▶ **Required work**:
Without the pictures, copy the entries below word for word.

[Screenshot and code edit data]
########

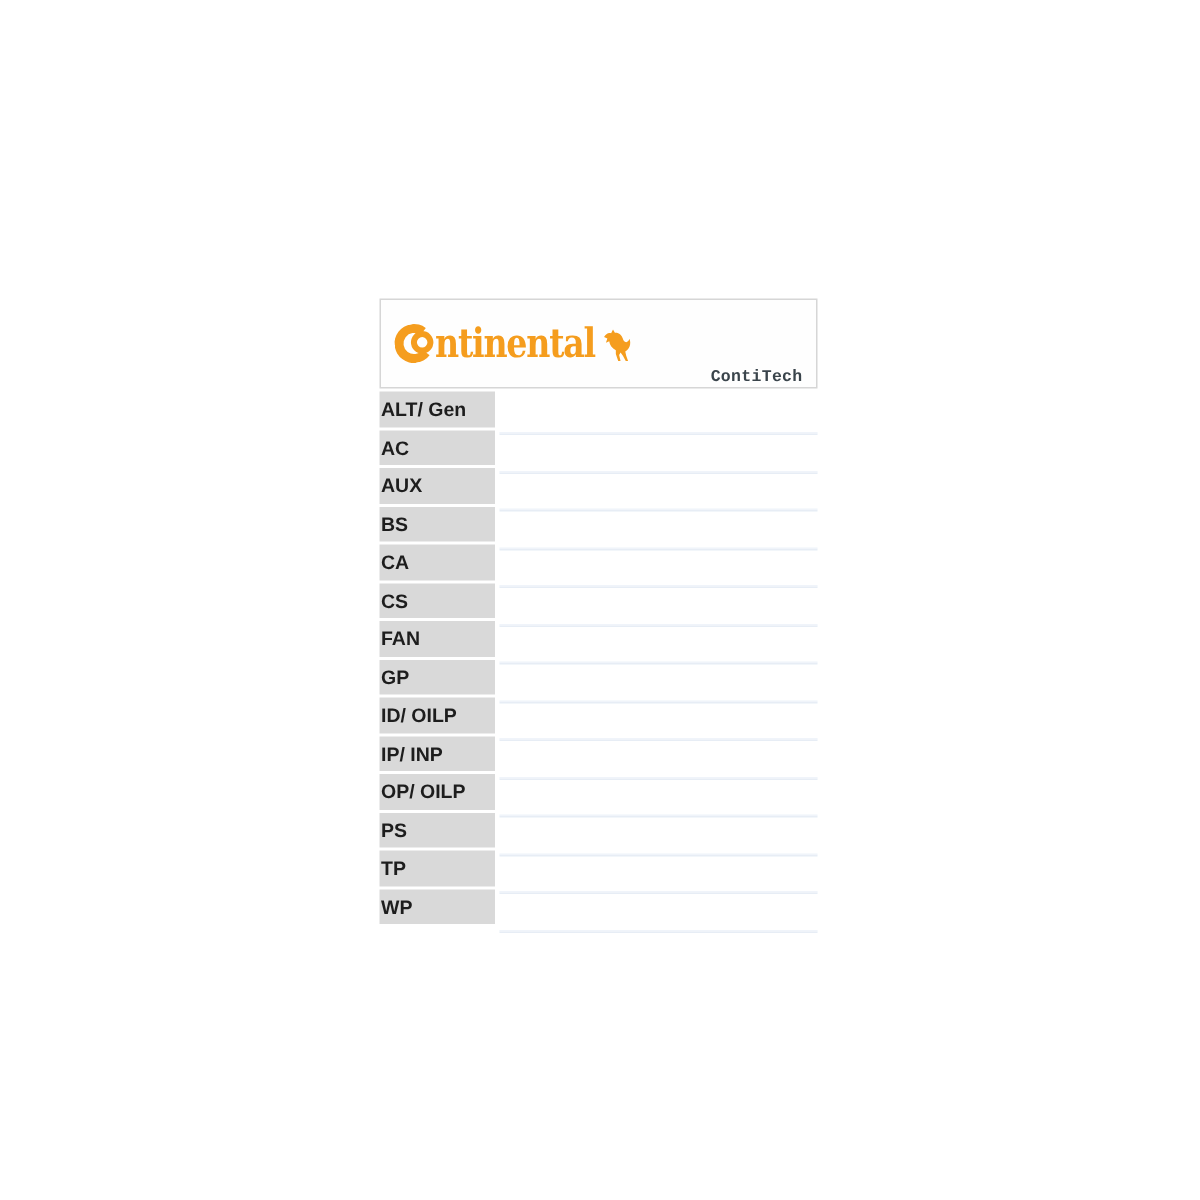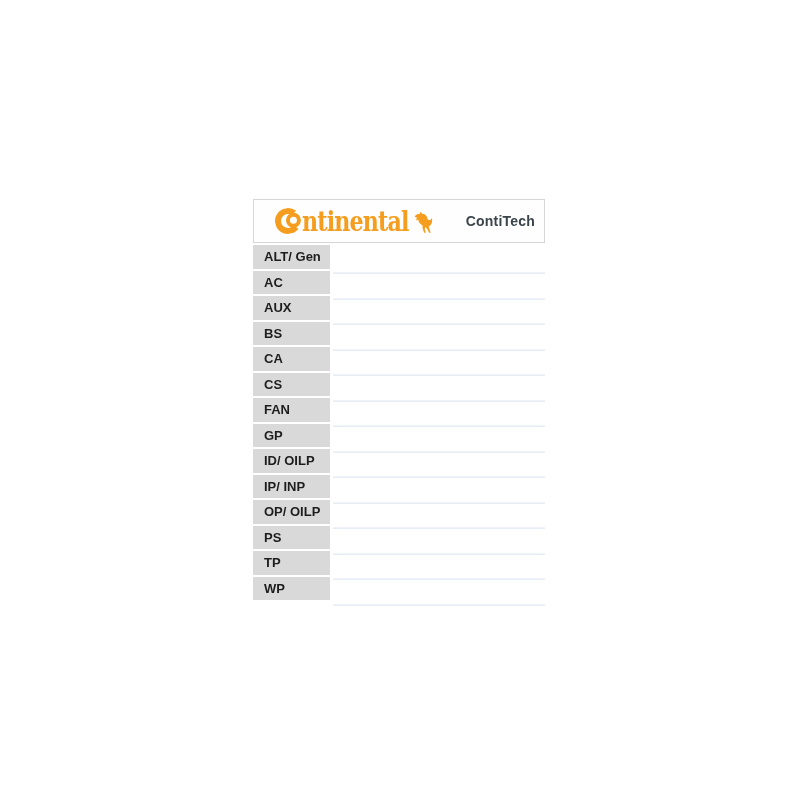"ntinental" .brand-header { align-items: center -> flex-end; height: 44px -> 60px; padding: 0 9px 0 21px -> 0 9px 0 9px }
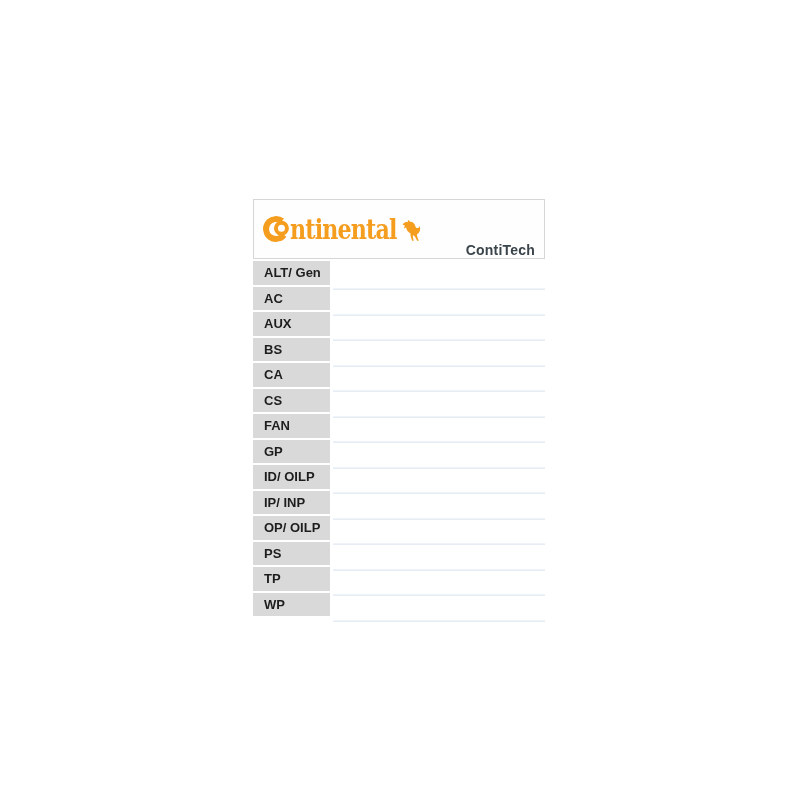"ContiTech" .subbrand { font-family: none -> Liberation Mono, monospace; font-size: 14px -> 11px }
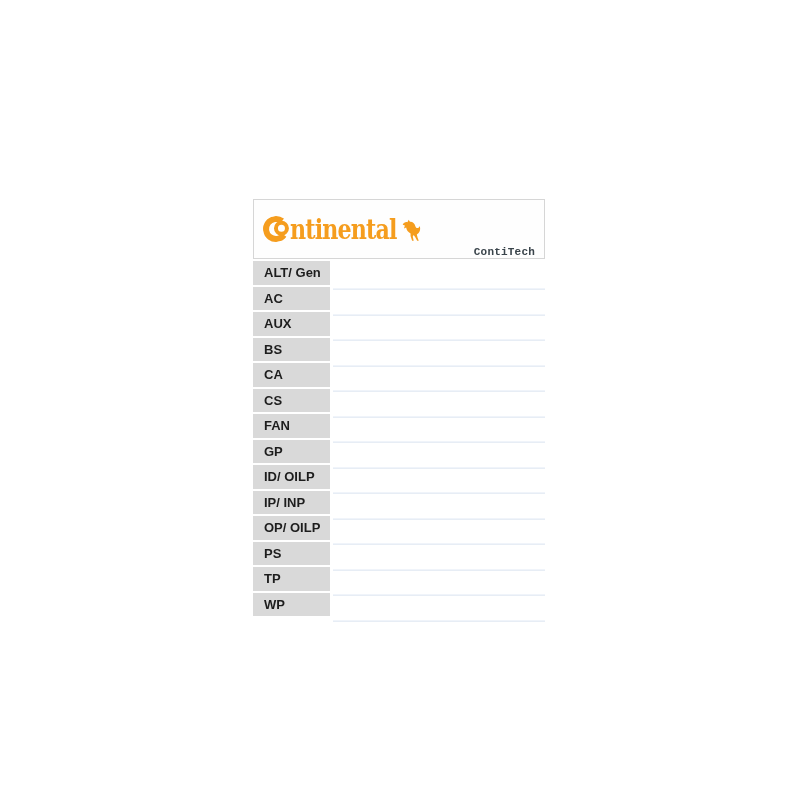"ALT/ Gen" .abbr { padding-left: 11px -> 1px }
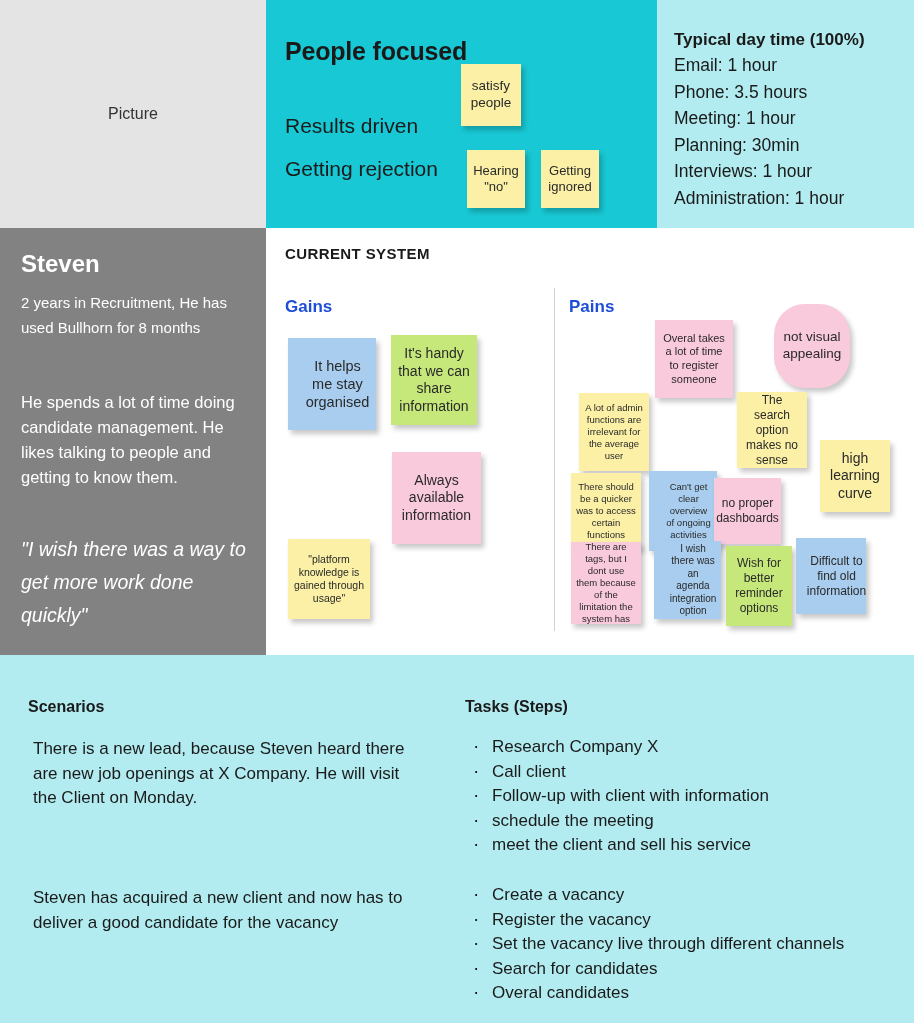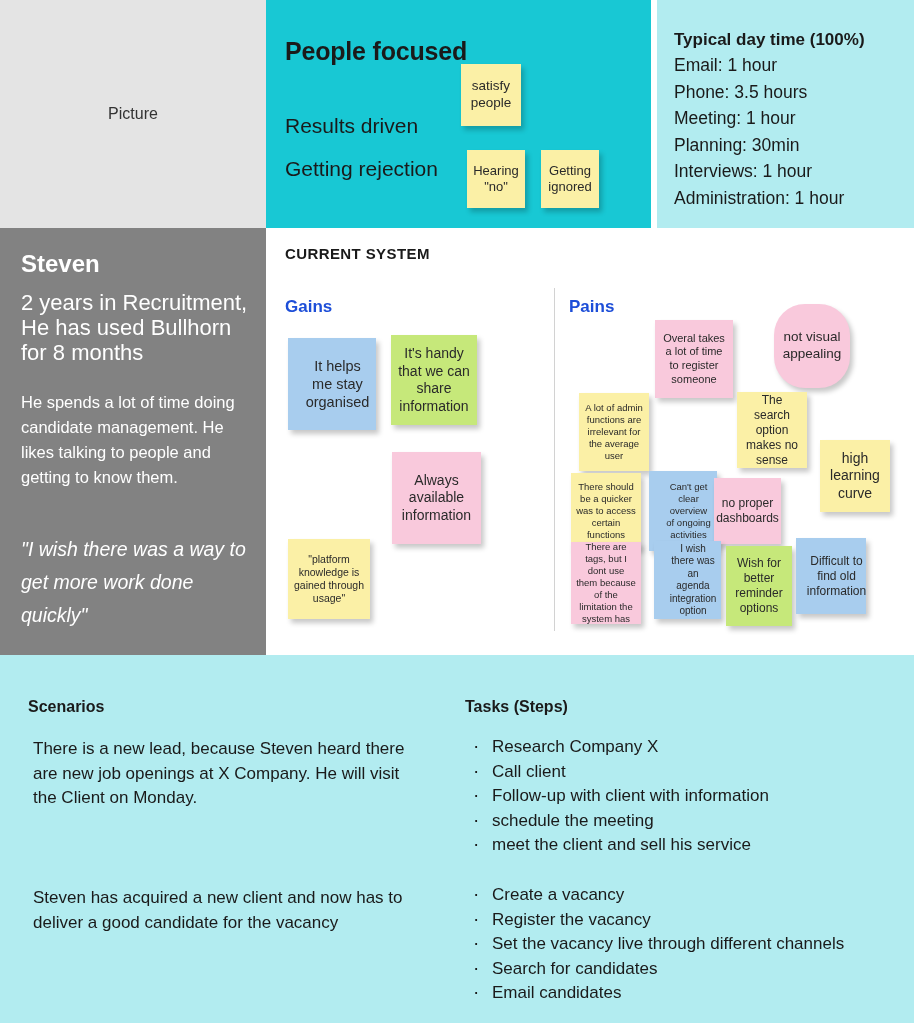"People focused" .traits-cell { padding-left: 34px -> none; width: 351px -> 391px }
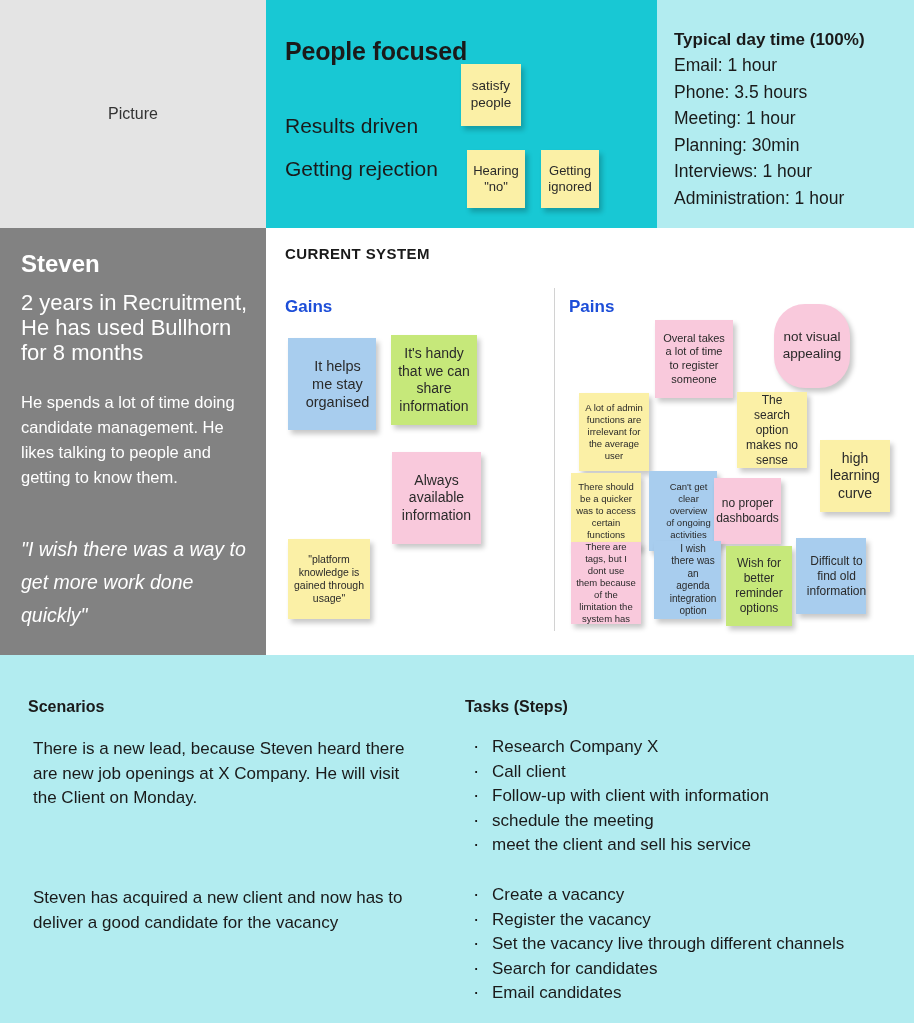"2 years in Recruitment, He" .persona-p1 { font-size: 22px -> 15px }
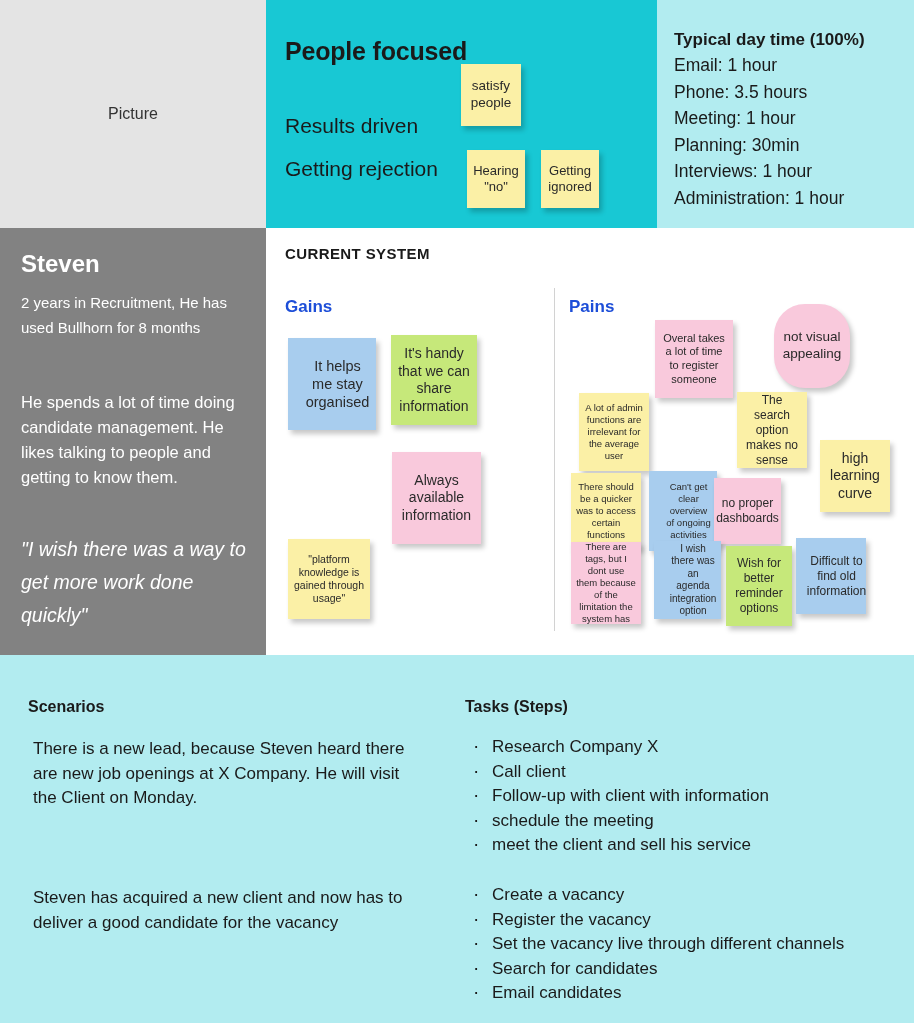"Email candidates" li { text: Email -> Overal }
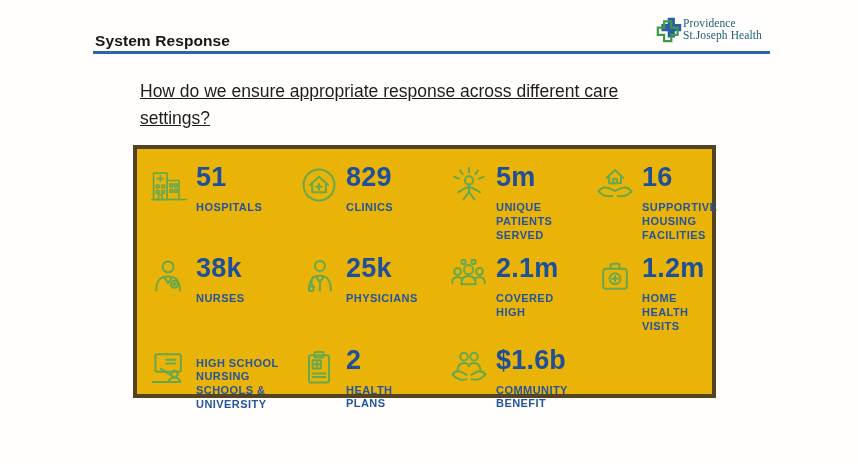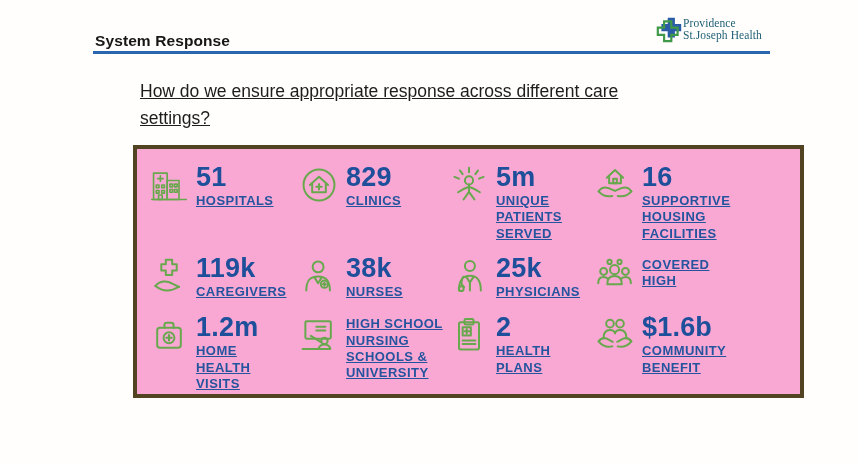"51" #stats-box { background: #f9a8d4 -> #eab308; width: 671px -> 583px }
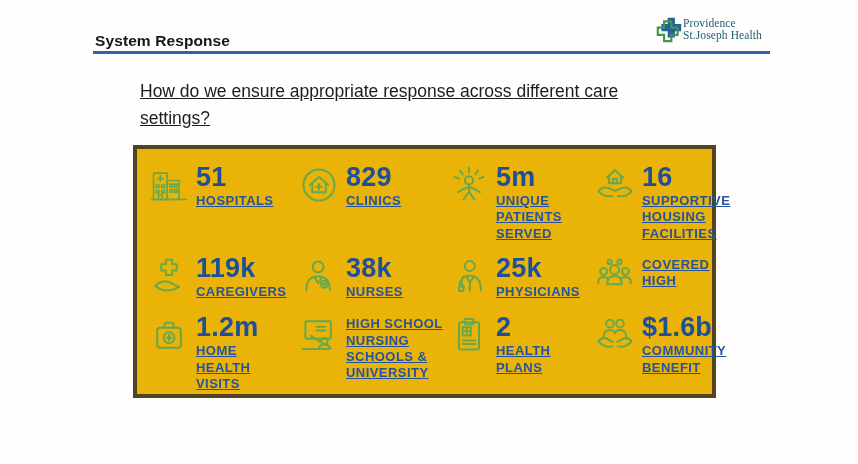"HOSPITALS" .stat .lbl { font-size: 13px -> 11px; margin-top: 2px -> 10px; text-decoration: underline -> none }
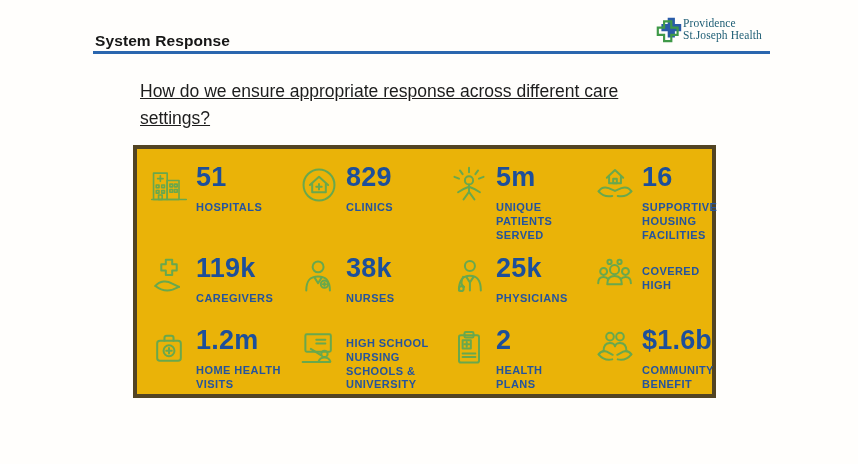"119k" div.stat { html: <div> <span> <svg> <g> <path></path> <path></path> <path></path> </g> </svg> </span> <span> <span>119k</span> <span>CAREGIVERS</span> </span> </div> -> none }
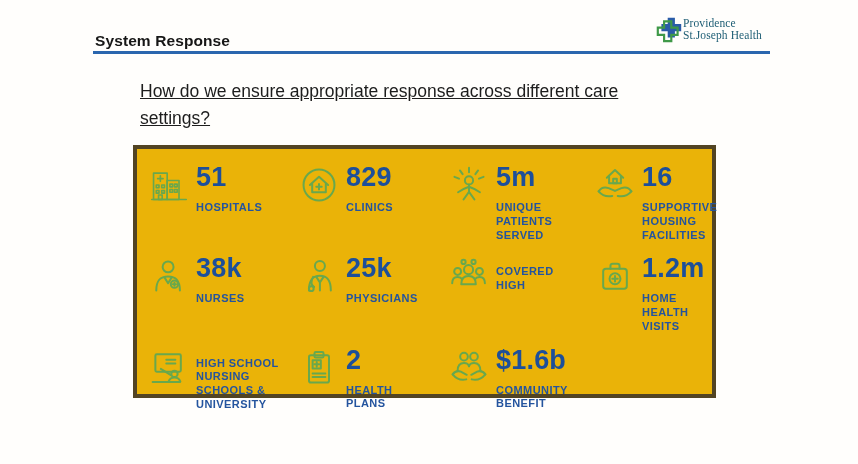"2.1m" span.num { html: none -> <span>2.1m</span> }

########

▶ **Response**:
"ntinental" .brand-header { align-items: center -> flex-end; height: 44px -> 60px; padding: 0 9px 0 21px -> 0 9px 0 9px }
"ContiTech" .subbrand { font-family: none -> Liberation Mono, monospace; font-size: 14px -> 11px }
"ALT/ Gen" .abbr { padding-left: 11px -> 1px }
"People focused" .traits-cell { padding-left: 34px -> none; width: 351px -> 391px }
"2 years in Recruitment, He" .persona-p1 { font-size: 22px -> 15px }
"Email candidates" li { text: Email -> Overal }
"51" #stats-box { background: #f9a8d4 -> #eab308; width: 671px -> 583px }
"HOSPITALS" .stat .lbl { font-size: 13px -> 11px; margin-top: 2px -> 10px; text-decoration: underline -> none }
"119k" div.stat { html: <div> <span> <svg> <g> <path></path> <path></path> <path></path> </g> </svg> </span> <span> <span>119k</span> <span>CAREGIVERS</span> </span> </div> -> none }
"2.1m" span.num { html: none -> <span>2.1m</span> }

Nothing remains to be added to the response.